EXERCISE REQUIREMENTS:
Every entry below must be retyped exactly, and the pictures must be left out.

━━━━

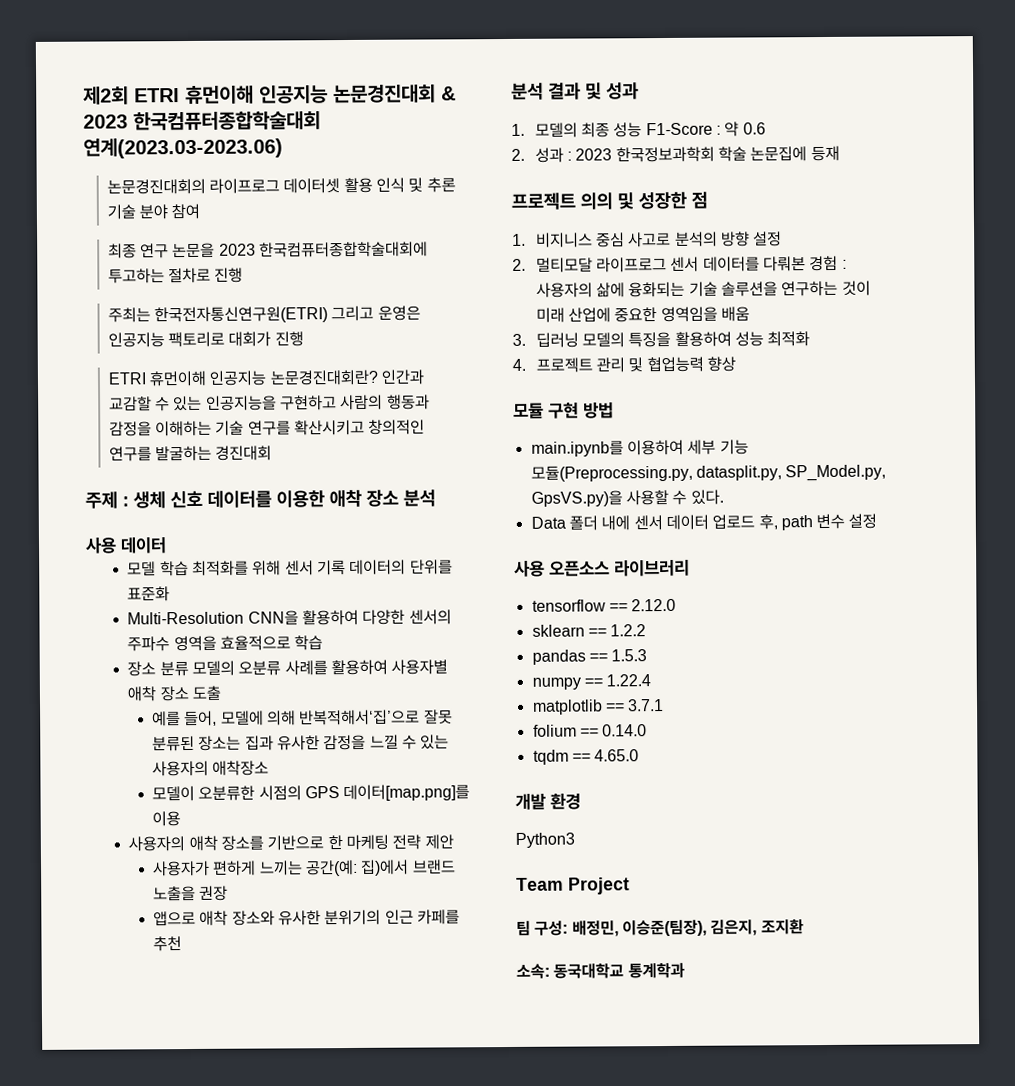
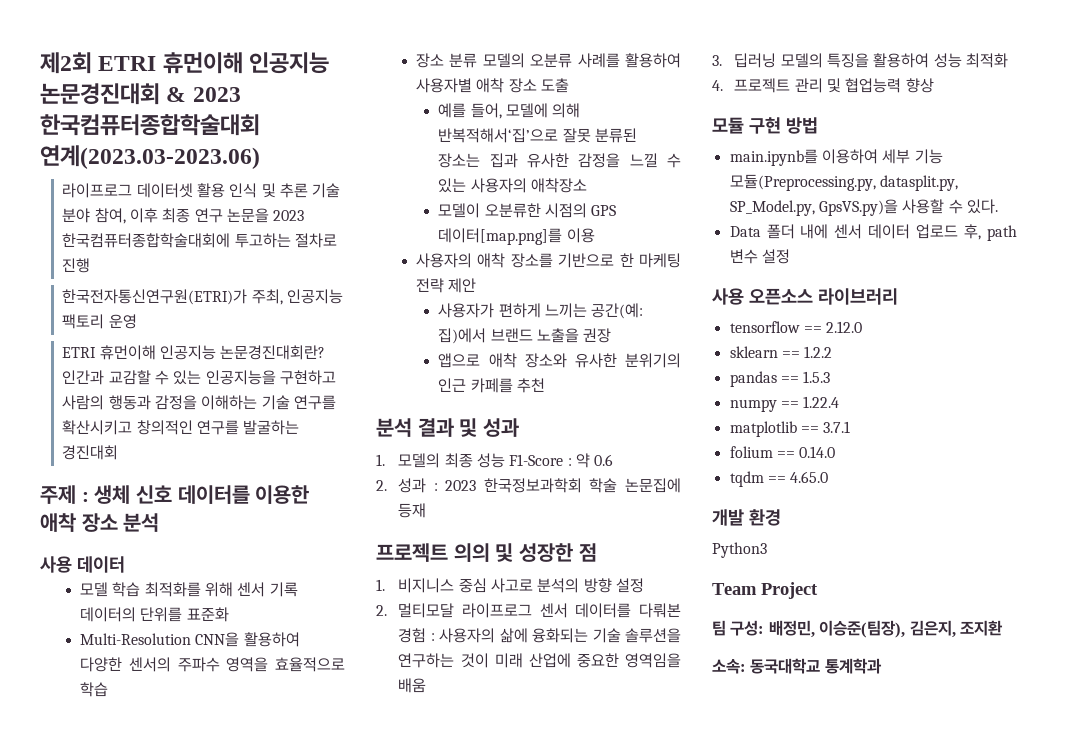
- 논문경진대회의 라이프로그 데이터셋 활용 인식 및 추론 기술 분야 참여
- 최종 연구 논문을 2023 한국컴퓨터종합학술대회에 투고하는 절차로 진행
+ 라이프로그 데이터셋 활용 인식 및 추론 기술 분야 참여, 이후 최종 연구 논문을 2023 한국컴퓨터종합학술대회에 투고하는 절차로 진행
- 주최는 한국전자통신연구원(ETRI) 그리고 운영은 인공지능 팩토리로 대회가 진행
+ 한국전자통신연구원(ETRI)가 주최, 인공지능 팩토리 운영

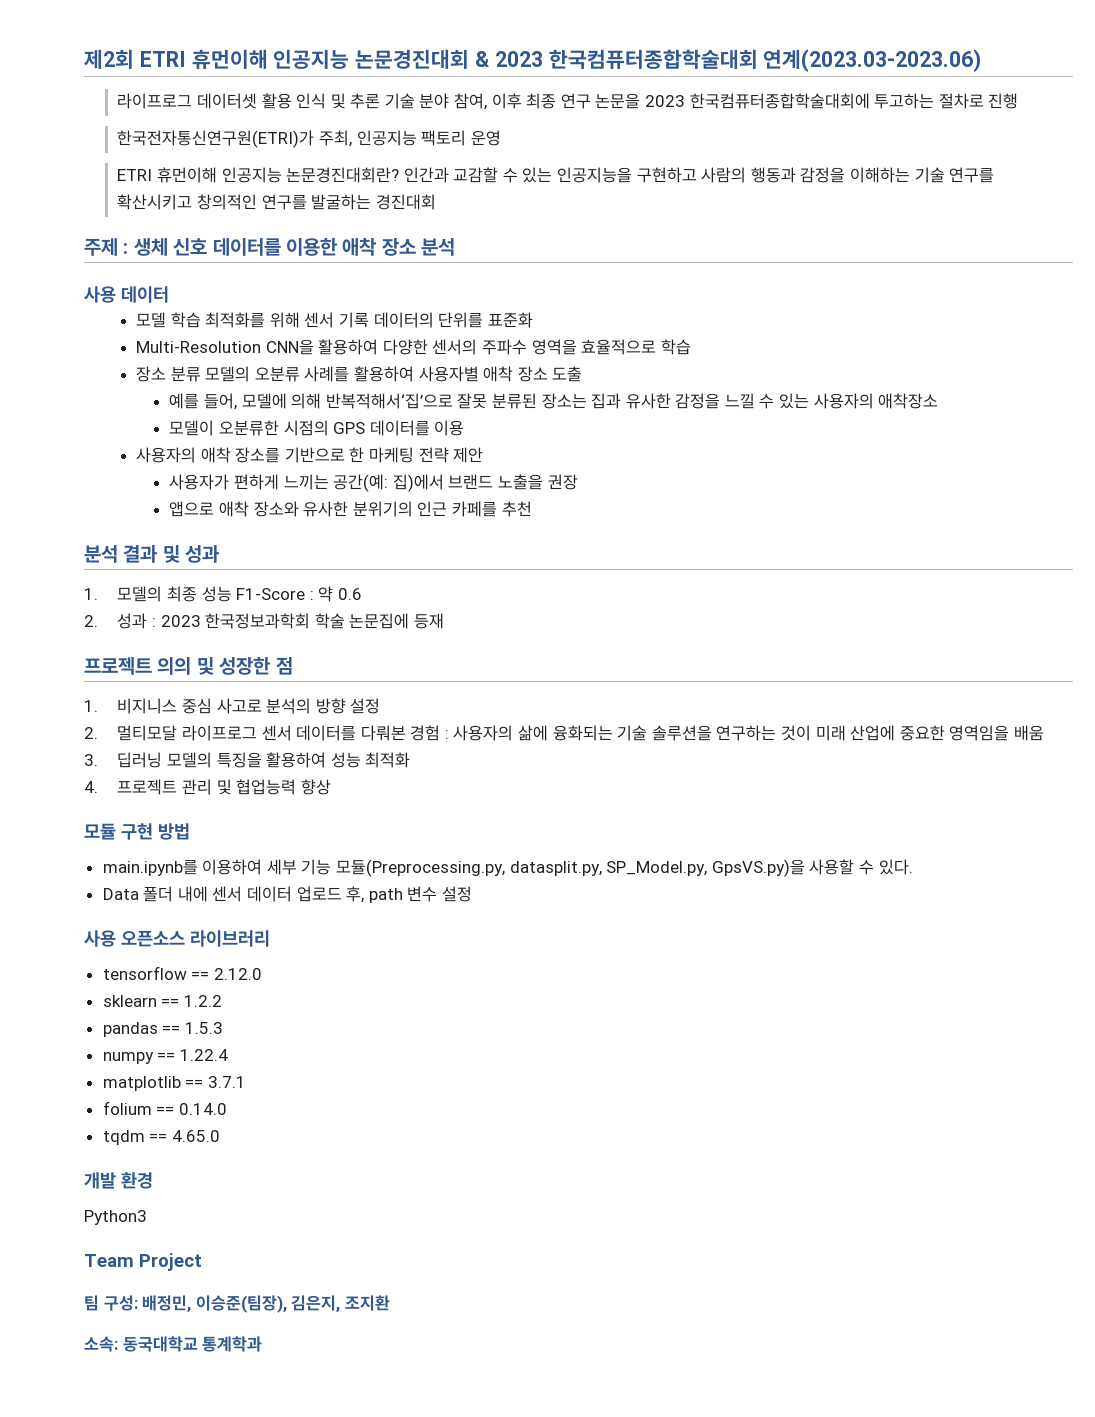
- 모델이 오분류한 시점의 GPS 데이터[map.png]를 이용
+ 모델이 오분류한 시점의 GPS 데이터를 이용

━━━━

TASK ANSWER:
- 논문경진대회의 라이프로그 데이터셋 활용 인식 및 추론 기술 분야 참여
- 최종 연구 논문을 2023 한국컴퓨터종합학술대회에 투고하는 절차로 진행
+ 라이프로그 데이터셋 활용 인식 및 추론 기술 분야 참여, 이후 최종 연구 논문을 2023 한국컴퓨터종합학술대회에 투고하는 절차로 진행
- 주최는 한국전자통신연구원(ETRI) 그리고 운영은 인공지능 팩토리로 대회가 진행
+ 한국전자통신연구원(ETRI)가 주최, 인공지능 팩토리 운영

- 모델이 오분류한 시점의 GPS 데이터[map.png]를 이용
+ 모델이 오분류한 시점의 GPS 데이터를 이용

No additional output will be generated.